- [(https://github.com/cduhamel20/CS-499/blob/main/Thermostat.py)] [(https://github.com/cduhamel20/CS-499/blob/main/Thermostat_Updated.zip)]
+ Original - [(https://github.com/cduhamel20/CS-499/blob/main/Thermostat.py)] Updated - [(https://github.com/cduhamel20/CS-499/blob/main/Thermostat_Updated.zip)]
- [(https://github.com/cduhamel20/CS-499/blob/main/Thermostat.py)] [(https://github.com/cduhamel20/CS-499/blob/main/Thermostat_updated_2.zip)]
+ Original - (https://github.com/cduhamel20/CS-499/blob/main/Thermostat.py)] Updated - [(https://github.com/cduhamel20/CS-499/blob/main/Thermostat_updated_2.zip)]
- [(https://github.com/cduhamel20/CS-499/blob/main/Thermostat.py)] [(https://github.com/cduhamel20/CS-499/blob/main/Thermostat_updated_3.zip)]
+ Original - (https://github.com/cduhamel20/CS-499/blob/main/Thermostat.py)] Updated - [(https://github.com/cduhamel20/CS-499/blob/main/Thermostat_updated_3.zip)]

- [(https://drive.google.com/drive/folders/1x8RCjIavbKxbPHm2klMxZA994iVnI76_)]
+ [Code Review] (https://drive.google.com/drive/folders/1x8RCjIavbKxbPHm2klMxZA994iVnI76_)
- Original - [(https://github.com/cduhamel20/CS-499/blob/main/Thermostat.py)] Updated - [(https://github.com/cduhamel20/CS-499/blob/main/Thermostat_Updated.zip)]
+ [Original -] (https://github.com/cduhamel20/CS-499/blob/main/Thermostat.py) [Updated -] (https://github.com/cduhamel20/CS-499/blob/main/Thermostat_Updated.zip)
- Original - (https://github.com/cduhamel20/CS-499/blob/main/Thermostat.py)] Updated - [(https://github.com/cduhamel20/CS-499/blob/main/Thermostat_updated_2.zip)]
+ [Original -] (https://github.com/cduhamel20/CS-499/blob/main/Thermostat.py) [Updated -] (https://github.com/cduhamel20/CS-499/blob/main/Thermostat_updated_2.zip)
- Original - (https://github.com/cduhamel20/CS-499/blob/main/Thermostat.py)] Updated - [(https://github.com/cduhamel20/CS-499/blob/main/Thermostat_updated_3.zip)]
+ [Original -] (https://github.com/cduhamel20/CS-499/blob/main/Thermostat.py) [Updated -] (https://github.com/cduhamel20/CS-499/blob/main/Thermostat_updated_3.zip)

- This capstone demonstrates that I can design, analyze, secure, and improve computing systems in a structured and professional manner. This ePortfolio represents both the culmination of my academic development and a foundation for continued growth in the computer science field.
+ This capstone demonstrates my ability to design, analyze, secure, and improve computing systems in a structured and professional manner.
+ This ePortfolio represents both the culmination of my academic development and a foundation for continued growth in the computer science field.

== WHAT TO PRODUCE ==
I'd like the material repeated word for word, please.

== RESPONSE BOX ==
- [(https://github.com/cduhamel20/CS-499/blob/main/Thermostat.py)] [(https://github.com/cduhamel20/CS-499/blob/main/Thermostat_Updated.zip)]
+ Original - [(https://github.com/cduhamel20/CS-499/blob/main/Thermostat.py)] Updated - [(https://github.com/cduhamel20/CS-499/blob/main/Thermostat_Updated.zip)]
- [(https://github.com/cduhamel20/CS-499/blob/main/Thermostat.py)] [(https://github.com/cduhamel20/CS-499/blob/main/Thermostat_updated_2.zip)]
+ Original - (https://github.com/cduhamel20/CS-499/blob/main/Thermostat.py)] Updated - [(https://github.com/cduhamel20/CS-499/blob/main/Thermostat_updated_2.zip)]
- [(https://github.com/cduhamel20/CS-499/blob/main/Thermostat.py)] [(https://github.com/cduhamel20/CS-499/blob/main/Thermostat_updated_3.zip)]
+ Original - (https://github.com/cduhamel20/CS-499/blob/main/Thermostat.py)] Updated - [(https://github.com/cduhamel20/CS-499/blob/main/Thermostat_updated_3.zip)]

- [(https://drive.google.com/drive/folders/1x8RCjIavbKxbPHm2klMxZA994iVnI76_)]
+ [Code Review] (https://drive.google.com/drive/folders/1x8RCjIavbKxbPHm2klMxZA994iVnI76_)
- Original - [(https://github.com/cduhamel20/CS-499/blob/main/Thermostat.py)] Updated - [(https://github.com/cduhamel20/CS-499/blob/main/Thermostat_Updated.zip)]
+ [Original -] (https://github.com/cduhamel20/CS-499/blob/main/Thermostat.py) [Updated -] (https://github.com/cduhamel20/CS-499/blob/main/Thermostat_Updated.zip)
- Original - (https://github.com/cduhamel20/CS-499/blob/main/Thermostat.py)] Updated - [(https://github.com/cduhamel20/CS-499/blob/main/Thermostat_updated_2.zip)]
+ [Original -] (https://github.com/cduhamel20/CS-499/blob/main/Thermostat.py) [Updated -] (https://github.com/cduhamel20/CS-499/blob/main/Thermostat_updated_2.zip)
- Original - (https://github.com/cduhamel20/CS-499/blob/main/Thermostat.py)] Updated - [(https://github.com/cduhamel20/CS-499/blob/main/Thermostat_updated_3.zip)]
+ [Original -] (https://github.com/cduhamel20/CS-499/blob/main/Thermostat.py) [Updated -] (https://github.com/cduhamel20/CS-499/blob/main/Thermostat_updated_3.zip)

- This capstone demonstrates that I can design, analyze, secure, and improve computing systems in a structured and professional manner. This ePortfolio represents both the culmination of my academic development and a foundation for continued growth in the computer science field.
+ This capstone demonstrates my ability to design, analyze, secure, and improve computing systems in a structured and professional manner.
+ This ePortfolio represents both the culmination of my academic development and a foundation for continued growth in the computer science field.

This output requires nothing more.